Look through the entries for the string "output" and copy every line where it shows up.

(Saved data entries)

= = =

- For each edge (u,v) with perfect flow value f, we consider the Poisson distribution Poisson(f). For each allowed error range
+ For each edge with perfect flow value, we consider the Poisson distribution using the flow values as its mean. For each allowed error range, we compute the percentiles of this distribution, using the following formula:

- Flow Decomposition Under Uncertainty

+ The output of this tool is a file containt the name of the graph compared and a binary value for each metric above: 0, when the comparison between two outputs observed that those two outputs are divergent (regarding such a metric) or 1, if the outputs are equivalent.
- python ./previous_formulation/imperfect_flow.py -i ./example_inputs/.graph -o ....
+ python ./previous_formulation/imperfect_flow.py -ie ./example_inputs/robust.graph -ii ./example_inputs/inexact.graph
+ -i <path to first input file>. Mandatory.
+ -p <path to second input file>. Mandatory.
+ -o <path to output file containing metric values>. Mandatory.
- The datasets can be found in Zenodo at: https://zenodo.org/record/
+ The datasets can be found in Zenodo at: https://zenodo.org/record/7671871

= = =

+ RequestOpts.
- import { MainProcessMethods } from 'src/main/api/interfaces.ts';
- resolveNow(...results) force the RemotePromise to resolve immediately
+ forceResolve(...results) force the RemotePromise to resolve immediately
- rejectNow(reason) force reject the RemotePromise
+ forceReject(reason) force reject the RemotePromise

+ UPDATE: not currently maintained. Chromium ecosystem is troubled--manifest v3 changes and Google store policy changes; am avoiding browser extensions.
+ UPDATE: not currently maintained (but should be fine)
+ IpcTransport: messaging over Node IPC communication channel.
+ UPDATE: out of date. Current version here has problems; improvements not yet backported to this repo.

= = =

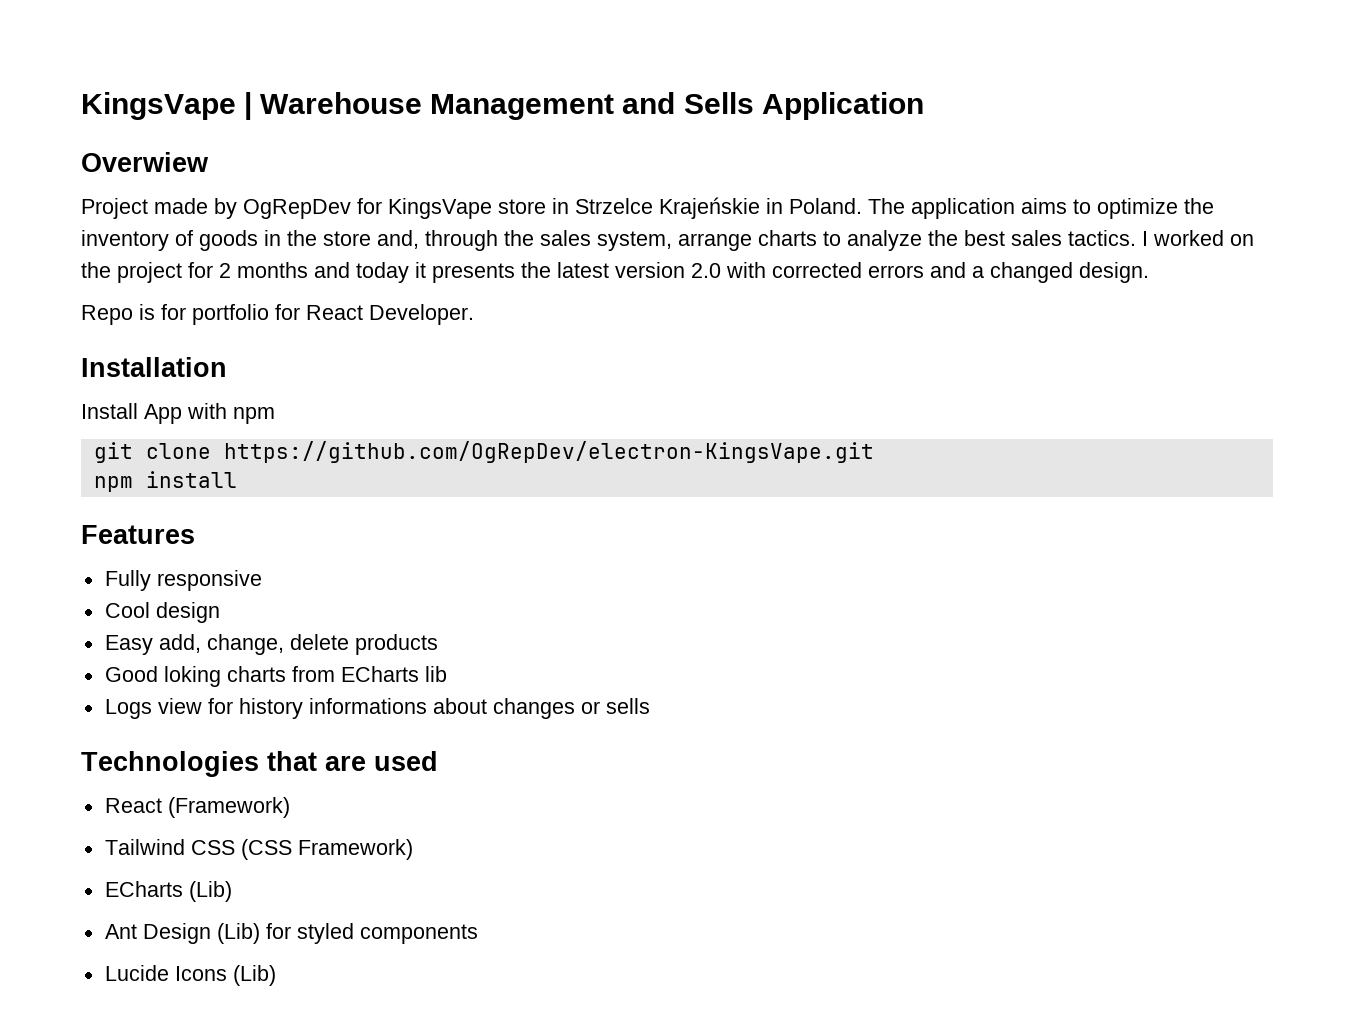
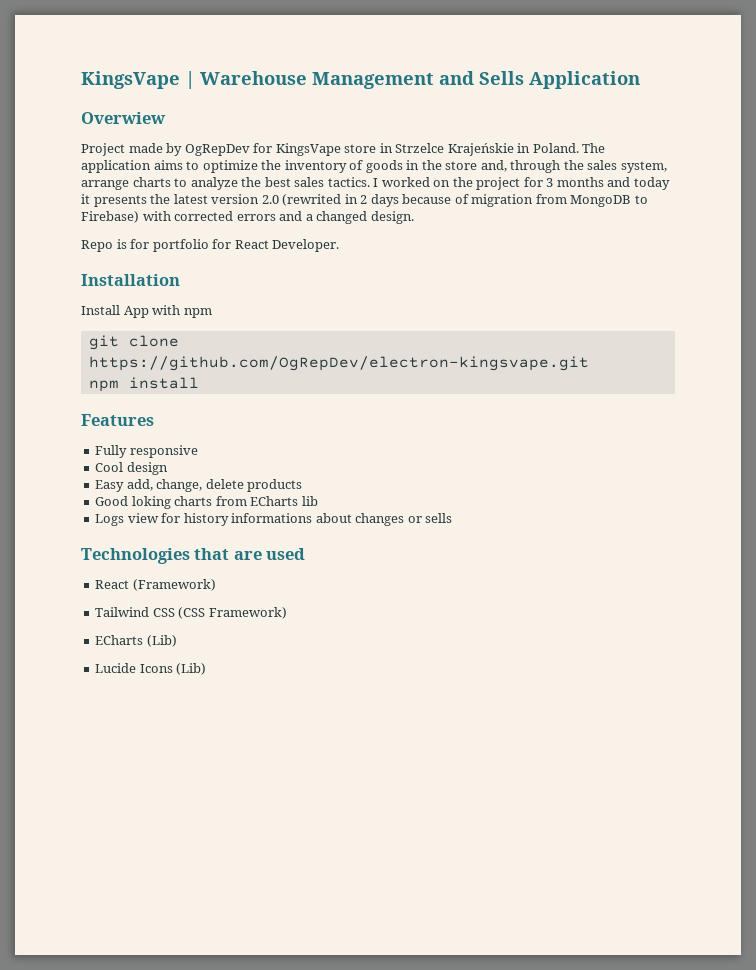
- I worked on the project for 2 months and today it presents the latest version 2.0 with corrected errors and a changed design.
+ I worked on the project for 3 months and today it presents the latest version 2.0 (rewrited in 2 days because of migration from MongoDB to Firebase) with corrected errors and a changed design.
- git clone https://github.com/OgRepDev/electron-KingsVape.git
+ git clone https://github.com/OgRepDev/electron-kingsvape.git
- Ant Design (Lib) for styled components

= = =

## Problem solution
+ The output of this tool is a file containt the name of the graph compared and a binary value for each metric above: 0, when the comparison between two outputs observed that those two outputs are divergent (regarding such a metric) or 1, if the outputs are equivalent.
+ -o <path to output file containing metric values>. Mandatory.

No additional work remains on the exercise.